At this time, I saw the pink hairpin on her head. I don't know why the hairpin, which was a birthday gift, didn't seem to be pinned on her head, but on my heart. I suddenly pointed at the hairpin on her head and said, "It's so ugly! You look like an ugly freak with it on! I don't want to play with ugly freaks!"
After I finished speaking, I turned around and ran forward with my schoolbag on my back. I didn't wait for her that day but arrived at school first by myself. Later, when she entered the classroom, I couldn't help but secretly glanced at her. She had become her usual self again, with just a few messy hairs on her head. The most beautiful pink hairpin was gone, and the confident and cheerful her in the morning also disappeared along with the pink hairpin. She became the introverted and talkative her again.
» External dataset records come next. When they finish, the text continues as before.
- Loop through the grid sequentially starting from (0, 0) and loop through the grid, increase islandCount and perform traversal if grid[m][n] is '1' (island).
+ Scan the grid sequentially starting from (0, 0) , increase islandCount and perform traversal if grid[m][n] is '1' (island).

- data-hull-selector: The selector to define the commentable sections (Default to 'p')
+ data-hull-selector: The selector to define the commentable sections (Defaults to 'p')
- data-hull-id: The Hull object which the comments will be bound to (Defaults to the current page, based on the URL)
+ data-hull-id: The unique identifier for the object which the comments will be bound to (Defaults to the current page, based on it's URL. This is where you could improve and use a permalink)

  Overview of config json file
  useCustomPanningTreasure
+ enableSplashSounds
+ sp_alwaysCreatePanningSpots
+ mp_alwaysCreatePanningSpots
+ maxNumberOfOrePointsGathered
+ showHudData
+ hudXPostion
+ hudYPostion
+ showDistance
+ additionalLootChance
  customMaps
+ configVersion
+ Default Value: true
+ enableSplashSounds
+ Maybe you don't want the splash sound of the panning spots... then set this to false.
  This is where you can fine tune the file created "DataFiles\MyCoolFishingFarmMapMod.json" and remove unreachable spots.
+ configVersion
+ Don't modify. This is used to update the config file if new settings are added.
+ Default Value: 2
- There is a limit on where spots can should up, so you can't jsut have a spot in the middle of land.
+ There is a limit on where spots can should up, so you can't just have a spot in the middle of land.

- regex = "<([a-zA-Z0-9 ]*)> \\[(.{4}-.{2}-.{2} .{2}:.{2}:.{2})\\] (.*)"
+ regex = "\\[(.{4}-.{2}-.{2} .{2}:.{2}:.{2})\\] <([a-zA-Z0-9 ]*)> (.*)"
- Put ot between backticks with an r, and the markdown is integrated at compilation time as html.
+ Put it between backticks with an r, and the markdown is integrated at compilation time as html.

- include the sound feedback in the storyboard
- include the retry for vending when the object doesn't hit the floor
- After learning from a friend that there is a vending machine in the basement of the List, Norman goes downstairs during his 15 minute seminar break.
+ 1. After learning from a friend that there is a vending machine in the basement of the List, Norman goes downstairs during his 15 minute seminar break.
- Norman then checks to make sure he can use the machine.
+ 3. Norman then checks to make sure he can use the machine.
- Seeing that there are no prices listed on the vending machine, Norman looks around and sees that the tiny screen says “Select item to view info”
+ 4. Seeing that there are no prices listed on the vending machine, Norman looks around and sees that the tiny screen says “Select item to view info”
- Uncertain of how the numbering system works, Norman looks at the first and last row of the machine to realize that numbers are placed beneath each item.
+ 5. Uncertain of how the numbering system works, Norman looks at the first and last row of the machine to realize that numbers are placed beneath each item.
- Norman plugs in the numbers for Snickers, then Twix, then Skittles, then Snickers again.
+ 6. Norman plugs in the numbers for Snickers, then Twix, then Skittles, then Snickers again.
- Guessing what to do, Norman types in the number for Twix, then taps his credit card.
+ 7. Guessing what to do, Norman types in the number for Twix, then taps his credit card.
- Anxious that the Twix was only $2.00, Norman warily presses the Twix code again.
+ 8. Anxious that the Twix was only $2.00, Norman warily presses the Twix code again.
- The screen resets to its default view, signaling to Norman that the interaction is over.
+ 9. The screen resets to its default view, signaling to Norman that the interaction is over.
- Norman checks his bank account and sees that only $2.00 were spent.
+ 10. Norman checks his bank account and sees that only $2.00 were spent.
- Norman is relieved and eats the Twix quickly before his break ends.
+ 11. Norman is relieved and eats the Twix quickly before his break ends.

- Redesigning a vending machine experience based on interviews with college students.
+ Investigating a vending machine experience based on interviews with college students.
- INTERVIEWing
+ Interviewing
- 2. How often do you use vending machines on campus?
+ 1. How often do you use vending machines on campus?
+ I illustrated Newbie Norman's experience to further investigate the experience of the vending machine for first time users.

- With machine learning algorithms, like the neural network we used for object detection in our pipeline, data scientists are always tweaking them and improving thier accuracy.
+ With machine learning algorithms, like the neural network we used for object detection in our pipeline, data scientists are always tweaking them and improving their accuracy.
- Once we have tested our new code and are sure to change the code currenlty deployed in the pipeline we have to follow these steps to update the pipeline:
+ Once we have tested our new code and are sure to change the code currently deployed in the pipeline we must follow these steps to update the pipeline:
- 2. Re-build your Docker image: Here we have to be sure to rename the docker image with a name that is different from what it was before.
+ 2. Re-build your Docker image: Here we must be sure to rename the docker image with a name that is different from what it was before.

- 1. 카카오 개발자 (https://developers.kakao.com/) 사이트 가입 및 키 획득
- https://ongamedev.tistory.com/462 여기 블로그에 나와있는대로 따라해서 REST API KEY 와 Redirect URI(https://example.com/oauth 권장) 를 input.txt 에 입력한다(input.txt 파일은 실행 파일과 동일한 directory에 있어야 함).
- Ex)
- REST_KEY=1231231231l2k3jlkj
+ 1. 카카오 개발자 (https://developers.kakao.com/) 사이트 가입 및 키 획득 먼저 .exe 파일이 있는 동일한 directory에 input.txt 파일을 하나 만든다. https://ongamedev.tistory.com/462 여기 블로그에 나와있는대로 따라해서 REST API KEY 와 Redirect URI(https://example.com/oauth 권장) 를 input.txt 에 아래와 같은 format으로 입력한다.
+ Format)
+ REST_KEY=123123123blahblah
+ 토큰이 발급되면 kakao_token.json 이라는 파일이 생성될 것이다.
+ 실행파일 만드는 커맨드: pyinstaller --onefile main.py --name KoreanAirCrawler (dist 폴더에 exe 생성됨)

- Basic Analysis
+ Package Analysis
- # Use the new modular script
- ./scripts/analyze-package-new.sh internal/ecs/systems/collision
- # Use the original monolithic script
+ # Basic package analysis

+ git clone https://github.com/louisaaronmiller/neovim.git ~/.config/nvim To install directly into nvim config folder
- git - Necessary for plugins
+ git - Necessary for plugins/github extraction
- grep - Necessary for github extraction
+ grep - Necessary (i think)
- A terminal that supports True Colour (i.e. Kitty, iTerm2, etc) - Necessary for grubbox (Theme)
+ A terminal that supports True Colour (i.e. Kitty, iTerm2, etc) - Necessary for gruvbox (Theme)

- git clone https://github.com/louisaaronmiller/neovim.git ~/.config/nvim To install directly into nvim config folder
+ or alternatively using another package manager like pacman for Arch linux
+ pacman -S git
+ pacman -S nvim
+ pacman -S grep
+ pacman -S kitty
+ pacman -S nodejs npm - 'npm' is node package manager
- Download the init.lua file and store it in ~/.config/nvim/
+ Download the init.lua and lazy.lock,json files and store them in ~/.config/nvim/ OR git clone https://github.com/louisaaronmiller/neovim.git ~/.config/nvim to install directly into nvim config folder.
But we went home together again that night, and no one mentioned the hairpin. I walked in front again, telling the jokes I made up, and she followed me, listening attentively. When I looked back at her, she smiled gently. But from that day on, I never saw that pink hairpin again. I never even saw her wearing anything on her head again. At this moment, looking at her long hair gently blown by the wind, I really want to ask her, does she still remember that pink hairpin
But I didn't know how to say it, because I knew this girl had sacrificed too much for me, but at this moment I really wanted to see her wearing that pink hairpin again, just like I wanted to go back to the childhood when I was with her, which I could never go back to.